## Action item
Search the entries for lines that contain the word "border", and report each one found.
--------------------------------------------------
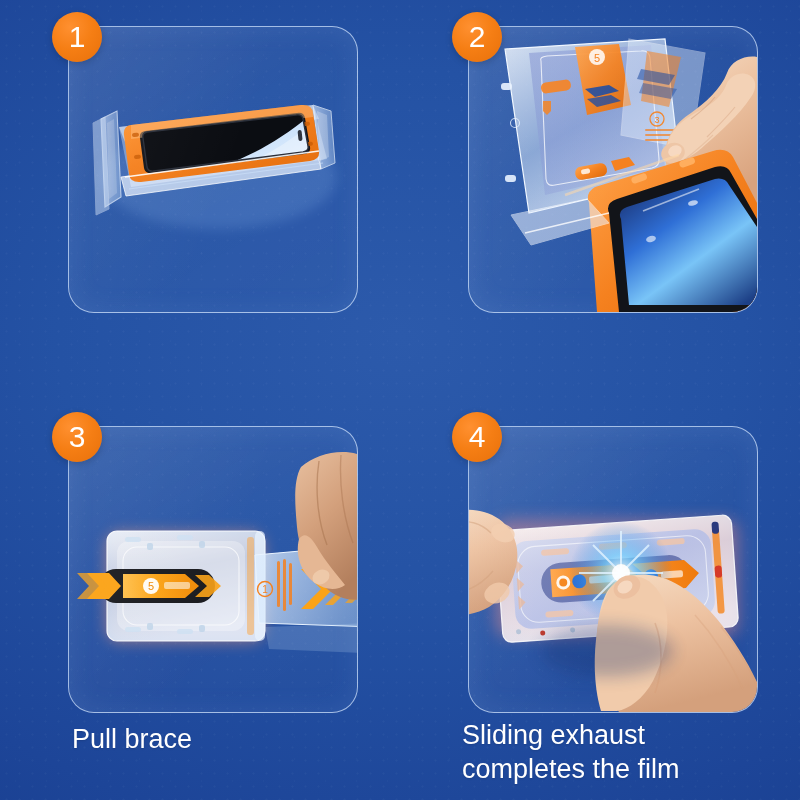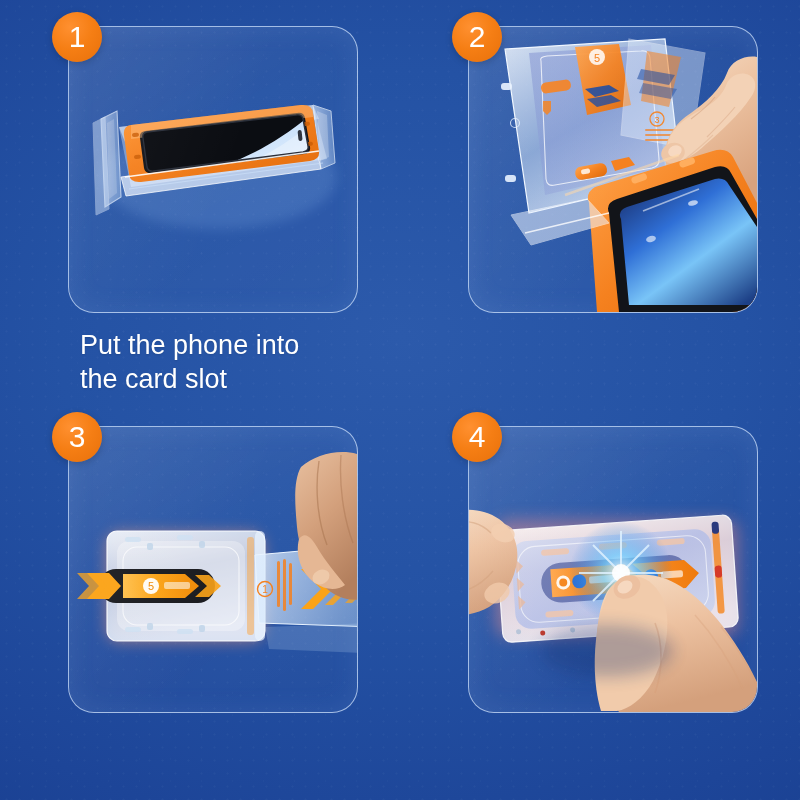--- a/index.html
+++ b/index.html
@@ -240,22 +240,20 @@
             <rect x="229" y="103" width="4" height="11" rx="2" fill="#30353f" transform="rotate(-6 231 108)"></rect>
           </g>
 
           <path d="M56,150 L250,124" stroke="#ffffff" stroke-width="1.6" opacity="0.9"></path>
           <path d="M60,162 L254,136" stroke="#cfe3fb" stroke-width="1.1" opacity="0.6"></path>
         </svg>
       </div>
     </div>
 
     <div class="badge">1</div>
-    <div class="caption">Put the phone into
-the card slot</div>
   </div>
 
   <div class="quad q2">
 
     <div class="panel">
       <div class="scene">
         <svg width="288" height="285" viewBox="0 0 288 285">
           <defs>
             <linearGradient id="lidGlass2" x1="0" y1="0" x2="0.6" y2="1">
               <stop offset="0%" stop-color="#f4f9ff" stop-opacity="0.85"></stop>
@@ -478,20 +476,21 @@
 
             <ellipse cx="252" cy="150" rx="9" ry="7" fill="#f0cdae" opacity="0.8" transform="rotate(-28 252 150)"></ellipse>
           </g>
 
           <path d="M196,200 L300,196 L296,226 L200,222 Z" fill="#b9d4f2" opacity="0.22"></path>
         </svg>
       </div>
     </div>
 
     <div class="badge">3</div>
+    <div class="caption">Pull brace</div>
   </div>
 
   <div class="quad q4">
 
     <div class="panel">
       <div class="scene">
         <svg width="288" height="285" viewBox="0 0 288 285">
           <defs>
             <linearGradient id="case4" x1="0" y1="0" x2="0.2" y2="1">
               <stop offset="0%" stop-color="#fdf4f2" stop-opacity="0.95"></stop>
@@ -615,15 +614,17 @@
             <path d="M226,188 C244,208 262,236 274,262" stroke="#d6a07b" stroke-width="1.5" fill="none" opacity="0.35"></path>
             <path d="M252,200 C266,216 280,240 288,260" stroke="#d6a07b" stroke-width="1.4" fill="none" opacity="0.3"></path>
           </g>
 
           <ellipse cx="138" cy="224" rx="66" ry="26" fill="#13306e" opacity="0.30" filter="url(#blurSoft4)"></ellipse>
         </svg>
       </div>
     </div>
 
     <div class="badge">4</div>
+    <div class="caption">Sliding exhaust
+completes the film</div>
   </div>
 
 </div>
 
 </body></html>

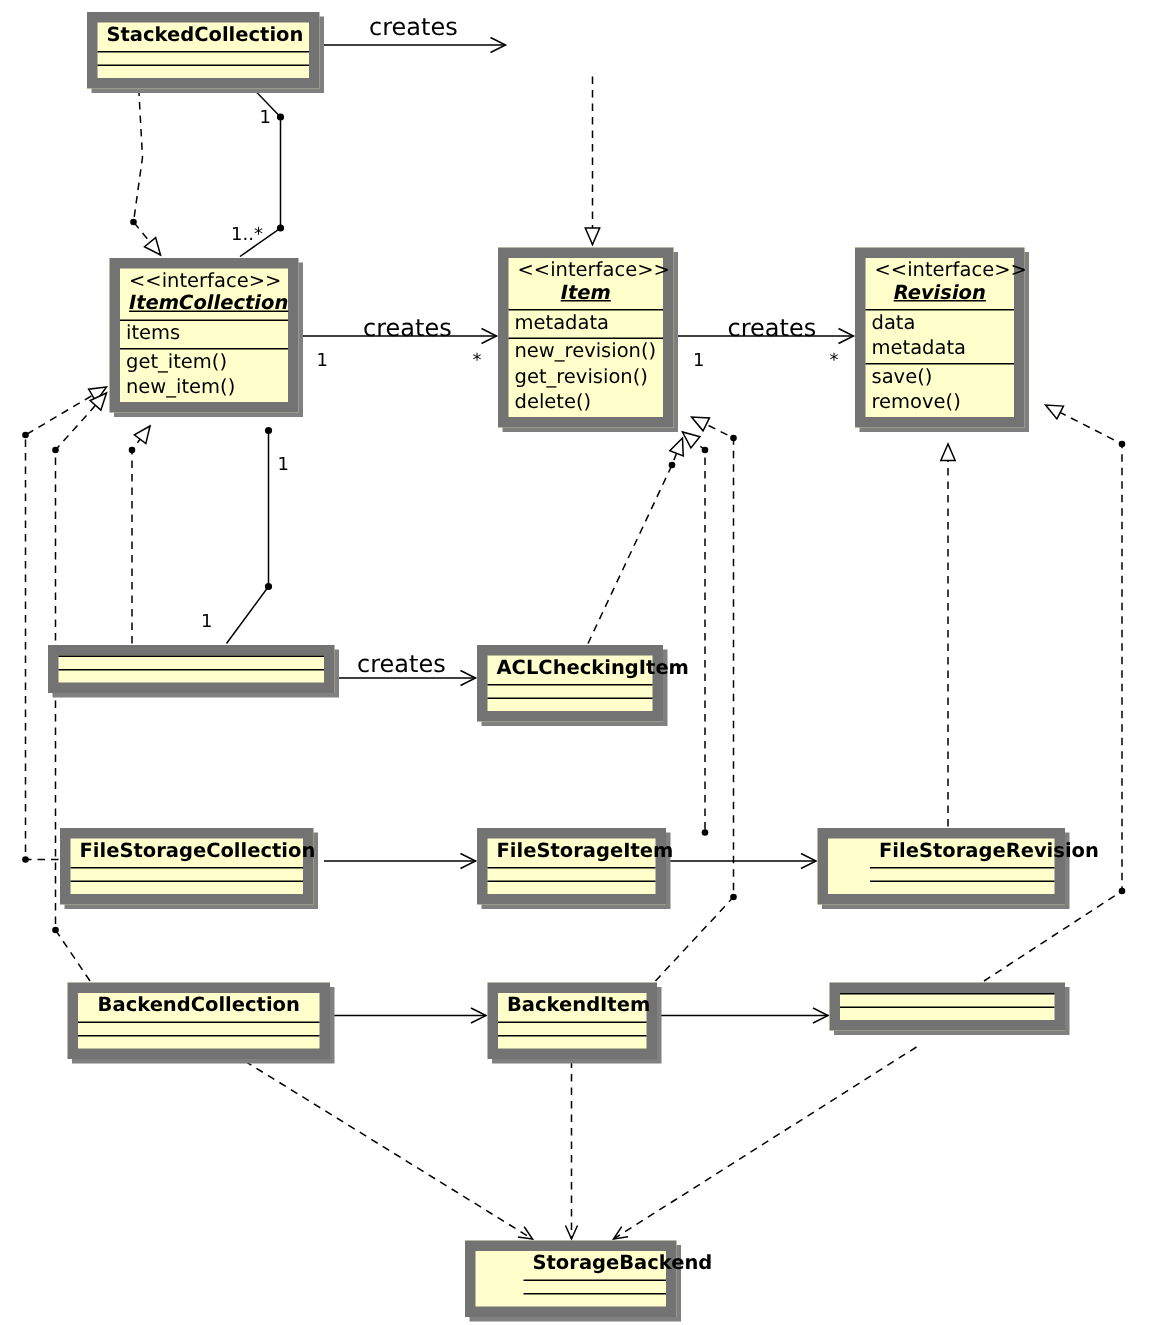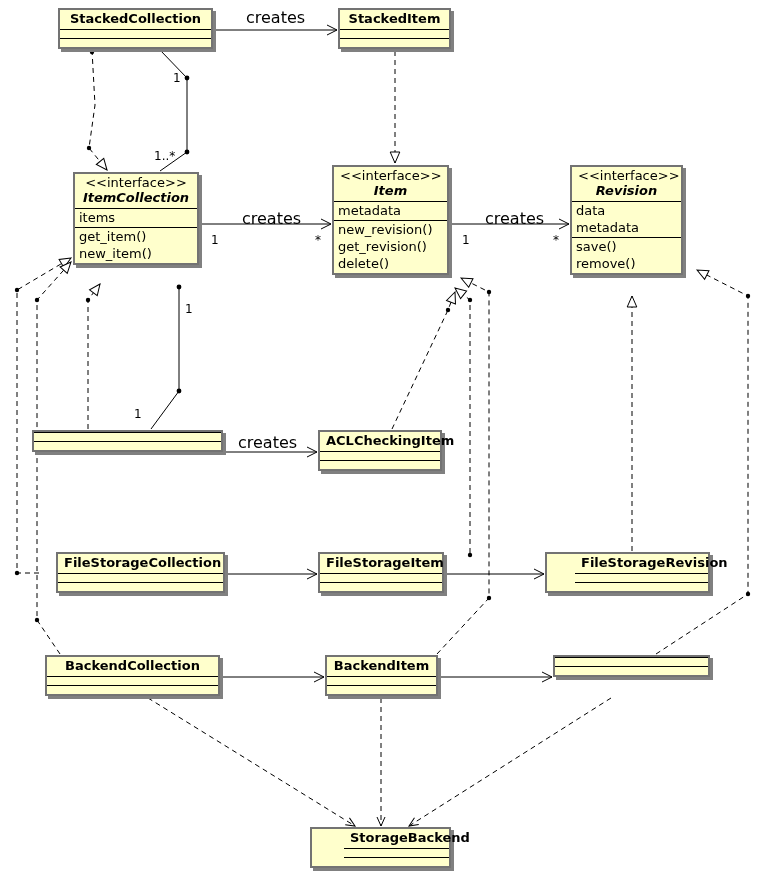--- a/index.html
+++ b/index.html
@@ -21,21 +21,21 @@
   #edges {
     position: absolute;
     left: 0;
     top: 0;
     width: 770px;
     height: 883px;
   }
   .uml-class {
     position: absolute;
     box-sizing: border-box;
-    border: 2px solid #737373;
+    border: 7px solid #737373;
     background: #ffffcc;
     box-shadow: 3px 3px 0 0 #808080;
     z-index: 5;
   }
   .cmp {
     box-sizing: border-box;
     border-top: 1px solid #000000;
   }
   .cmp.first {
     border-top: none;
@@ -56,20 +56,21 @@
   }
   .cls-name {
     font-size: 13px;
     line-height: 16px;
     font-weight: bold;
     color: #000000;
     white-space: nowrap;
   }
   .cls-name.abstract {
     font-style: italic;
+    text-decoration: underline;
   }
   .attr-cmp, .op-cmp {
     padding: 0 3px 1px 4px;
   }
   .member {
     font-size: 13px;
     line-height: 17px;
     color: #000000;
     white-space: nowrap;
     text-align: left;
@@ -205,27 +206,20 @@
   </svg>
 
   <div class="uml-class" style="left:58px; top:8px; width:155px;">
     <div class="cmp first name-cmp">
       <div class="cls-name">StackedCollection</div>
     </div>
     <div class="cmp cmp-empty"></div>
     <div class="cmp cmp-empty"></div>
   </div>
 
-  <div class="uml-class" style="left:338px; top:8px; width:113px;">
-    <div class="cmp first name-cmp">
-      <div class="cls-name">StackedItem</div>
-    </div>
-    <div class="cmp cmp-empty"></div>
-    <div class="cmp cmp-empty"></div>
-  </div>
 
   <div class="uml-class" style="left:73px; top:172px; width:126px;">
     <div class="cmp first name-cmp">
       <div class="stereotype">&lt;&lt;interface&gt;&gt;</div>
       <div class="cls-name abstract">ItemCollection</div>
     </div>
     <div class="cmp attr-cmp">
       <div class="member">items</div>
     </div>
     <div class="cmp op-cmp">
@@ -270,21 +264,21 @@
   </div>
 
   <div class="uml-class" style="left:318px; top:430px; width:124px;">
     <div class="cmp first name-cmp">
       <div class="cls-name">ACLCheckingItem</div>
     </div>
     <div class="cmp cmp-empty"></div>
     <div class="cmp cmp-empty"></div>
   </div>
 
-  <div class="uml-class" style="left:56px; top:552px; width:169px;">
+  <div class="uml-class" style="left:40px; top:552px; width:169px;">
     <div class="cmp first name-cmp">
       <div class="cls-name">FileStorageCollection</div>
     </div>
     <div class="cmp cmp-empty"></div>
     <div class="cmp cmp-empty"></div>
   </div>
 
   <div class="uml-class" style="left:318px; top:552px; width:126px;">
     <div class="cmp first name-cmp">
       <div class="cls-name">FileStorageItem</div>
--------------------------------------------------
## Problem solution
     box-sizing: border-box;
-    border: 2px solid #737373;
+    border: 7px solid #737373;
     box-sizing: border-box;
     border-top: 1px solid #000000;
     border-top: none;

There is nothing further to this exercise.